On Wed, Apr 23, 2008 at 12:01 PM, Martin Aspeli <optilude@gmx.net> wrote:
Hi Paul,
I've tried to sum up my understanding of how Zope 3 fits in with the Zope universe here:
http://zode01.lovelysystems.com/projects
Beyond that, I think Zope 3 is becoming more and more a collection of libraries and less of an application server.
Ok, I will add that to my list of bullets as something that someone out there thinks of zope. Thanks!
Besides giving the 10000 foot view of zope 3, there is also a section for zope 3 documentation on the new site, which should probably include detailed developer documentation along with tutorials, howtos, references, etc. Fortunately, a little known fact is that there is already a fair amount of up-to-date documentation about many zope3 packages in the form of doctests (some better written for end-user consumption than others).
I think this is true, but doctests are only useful if you know where to look and you have the required background.
I would argue that we need more "prose-style" introduction/background documentation.
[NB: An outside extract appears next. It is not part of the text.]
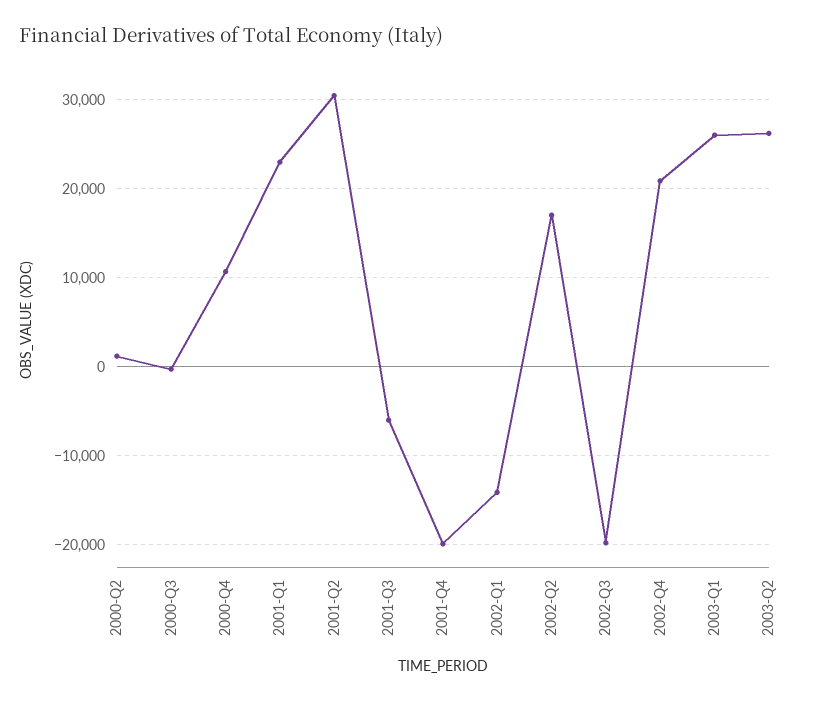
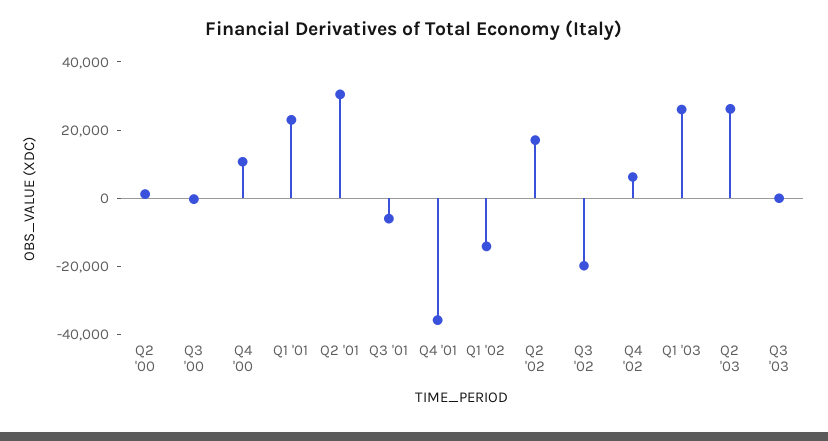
2001-Q4: -20000 -> -35000
2002-Q4: 21000 -> 5000
Q3 '03: none -> 0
We probably also need a human-edited overview of the most important Zope 3 packages. We can then point to doctests for more detailed stuff.
I agree. Prose are good, with the one caveat that the new user coming to check out/download/install/play with zope (3) for 30 minutes, might not care to read a long story about the history of zope. I think such a history is important, but not as high a priority than just providing the information necessary to utilize the framework. Plus, I think it's possible that some of that prose-style instroduction/background could live with the code (not as a doctest, but just as a doc).
Few people know about this because the documentation is not aggregated anywhere (except for some bits on apidoc.zope.org). You have to know to look on svn.zope.org or pypi pages to find the rest of it. Rather than writing a bunch of new documentation on the new zope.org site from scratch, I would like to harness the existing documentation, and just publish it in a nice way.
Yep!
Please note that we can enable the reST parser in Plone so that we can paste reST into a document and have it render somewhat-nicely. That still presumes some manual work though.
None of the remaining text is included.